This invention relates to the art of measurement for detecting the state of motion of an internal moving medium of a living body, and more particularly to a novel technique which is effectively, applicable to an ultrasonic diagnosis apparatus used for measurement of the moving speed (referred to hereinafter simply as speed) of an internal moving medium of a living body or measurement of the moving speed and moving speed dispersion (referred to hereinafter simply as speed dispersion) of such a moving medium.
An ultrasonic pulse-Doppler method has been put into practical use for the measurement of the speed of an internal moving medium of a living body, for example, a visceral organ such as the heart or a fluid such as blood or humor in a circulatory organ.
A prior art, ultrasonic diagnosis apparatus utilizing the ultrasonic pulse-Doppler method described above is disclosed in, for example, Jpaanese Unexamined Patent Publication No. 58-188433 (JP-A-58-188433) laid open on Nov. 2, 1983. In the cited patent publication, an autocorrelator is employed for converting a high-frequency signal reflected from an internal moving medium of a living body into complex signals and then computing autocorrelation between the complex signals, and a speed operator is employed to compute the speed of the moving member on the basis of the computed autocorrelation. However, the necessity for incorporation of the autocorrelator has required a complicated circuit structure resulting in a bulky overall size of the ultrasonic diagnosis apparatus.

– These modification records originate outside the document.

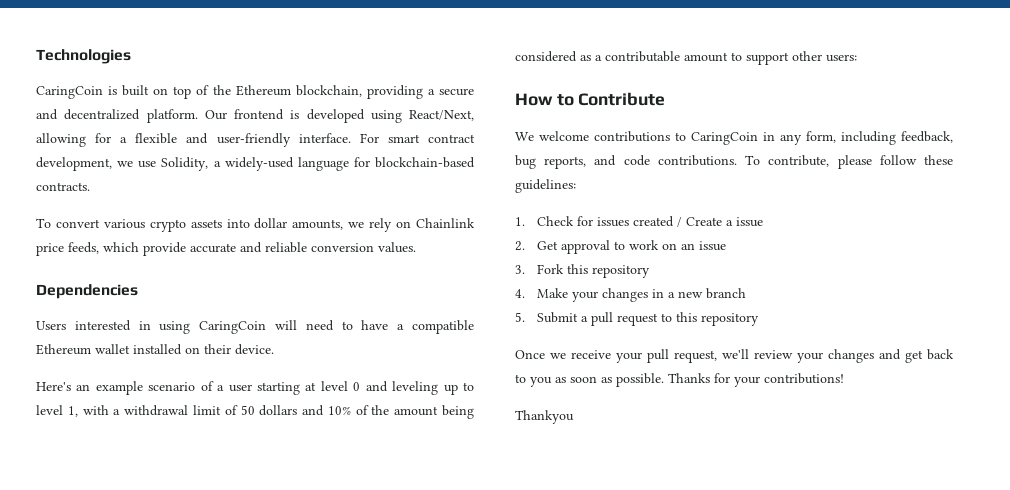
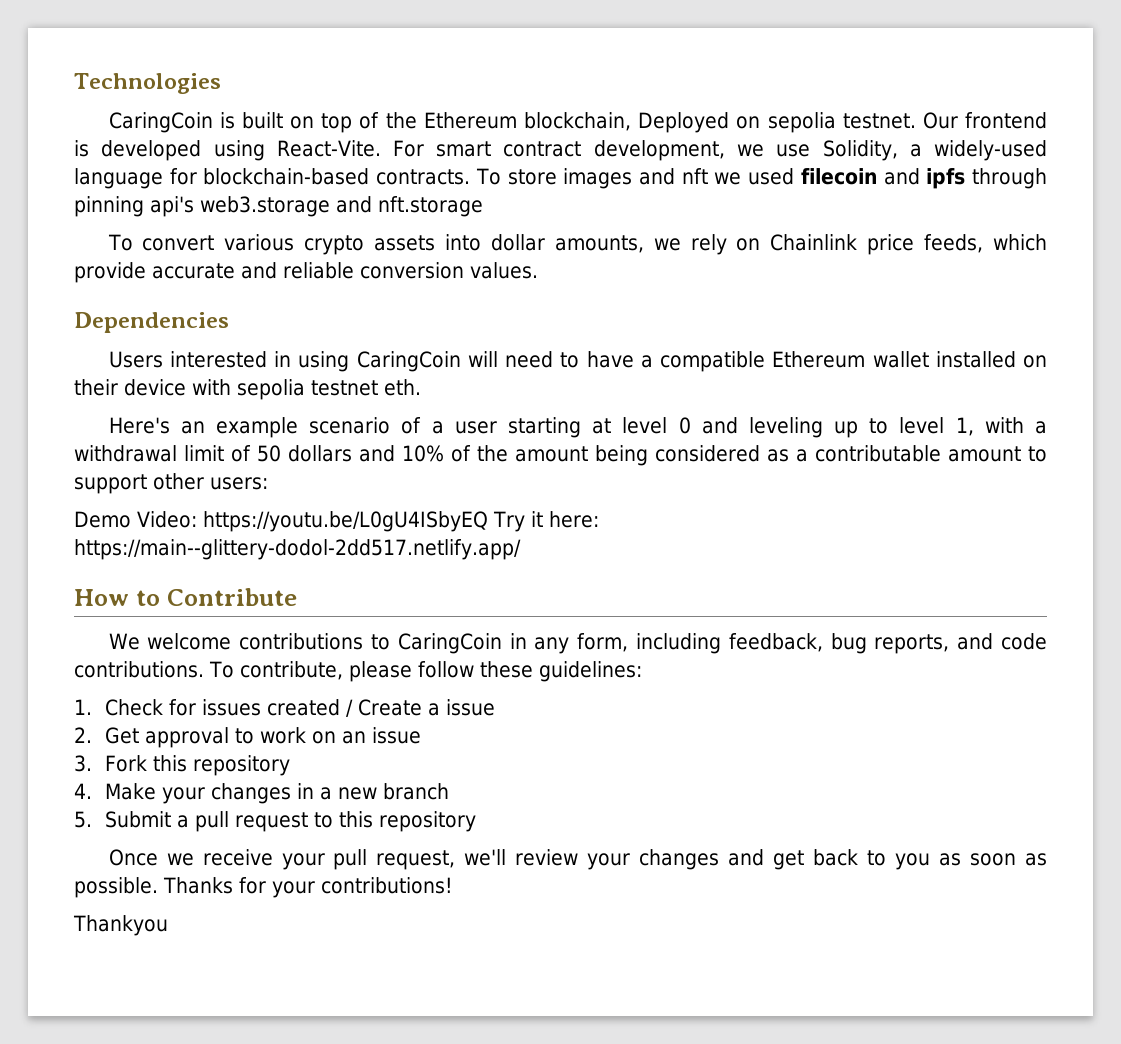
- CaringCoin is built on top of the Ethereum blockchain, providing a secure and decentralized platform.
+ CaringCoin is built on top of the Ethereum blockchain, Deployed on sepolia testnet.
- Our frontend is developed using React/Next, allowing for a flexible and user-friendly interface.
+ Our frontend is developed using React-Vite.
+ To store images and nft we used filecoin and ipfs through pinning api's web3.storage and nft.storage
- Users interested in using CaringCoin will need to have a compatible Ethereum wallet installed on their device.
+ Users interested in using CaringCoin will need to have a compatible Ethereum wallet installed on their device with sepolia testnet eth.
+ Demo Video: https://youtu.be/L0gU4ISbyEQ Try it here: https://main--glittery-dodol-2dd517.netlify.app/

In the prior art, ultrasonic diagnosis apparatus disclosed in the cited publication, delay line cancellers are employed together with the autocorrelator for detecting the speed of the internal moving medium of the living body on the basis of the high-frequency signal received by an ultrasonic probe and including a Doppler shift frequency. Numerical formulas used for carrying out a series of signal processing on the received high-frequency signal by the delay line cancellers and autocorrelator do not include amplitude terms, and the speed of the moving medium is computed under the assumption that the amplitude of the received high-frequency signal is constant. Consider now the case of detection of the speed of blood flow, as an example. In this case, it is limitatively assumed that the second power of the amplitude (energy) of the Doppler shift signal is proportional to the number of blood cells scanned by the ultrasonic beam, and the number of blood cells scanned by the ultrasonic beam is constant regardless of the rate of blood flow.
However, the number of blood cells scanned by the ultrasonic beam is not always constant regardless of the rate of blood flow. This is because turbulence may occur in the blood flow, and there is a concentration difference between red blood cells and white blood cells. Thus, the amplitude of the Doppler shift signal is not always constant. Further, although the power of the ultrasonic signal attenuates while the ultrasonic signal is received after it is transmitted into the living body, the amount of beam attenuation varies depending on the tissue structure of the scanned portion of the living body. Therefore, in the case of a moving medium such as the heart where the momentum is large, the state of the tissue structure, through which the ultrasonic beam passes, varies continuously, and it is unable to always receive a high-frequency signal including a Doppler shift signal having a constant amplitude.
Thus, the prior art manner of signal processing, according to which the average speed is computed under the assumption the amplitude of the received signal is always constant, has been defective in that an error is inevitably included in the result of computation.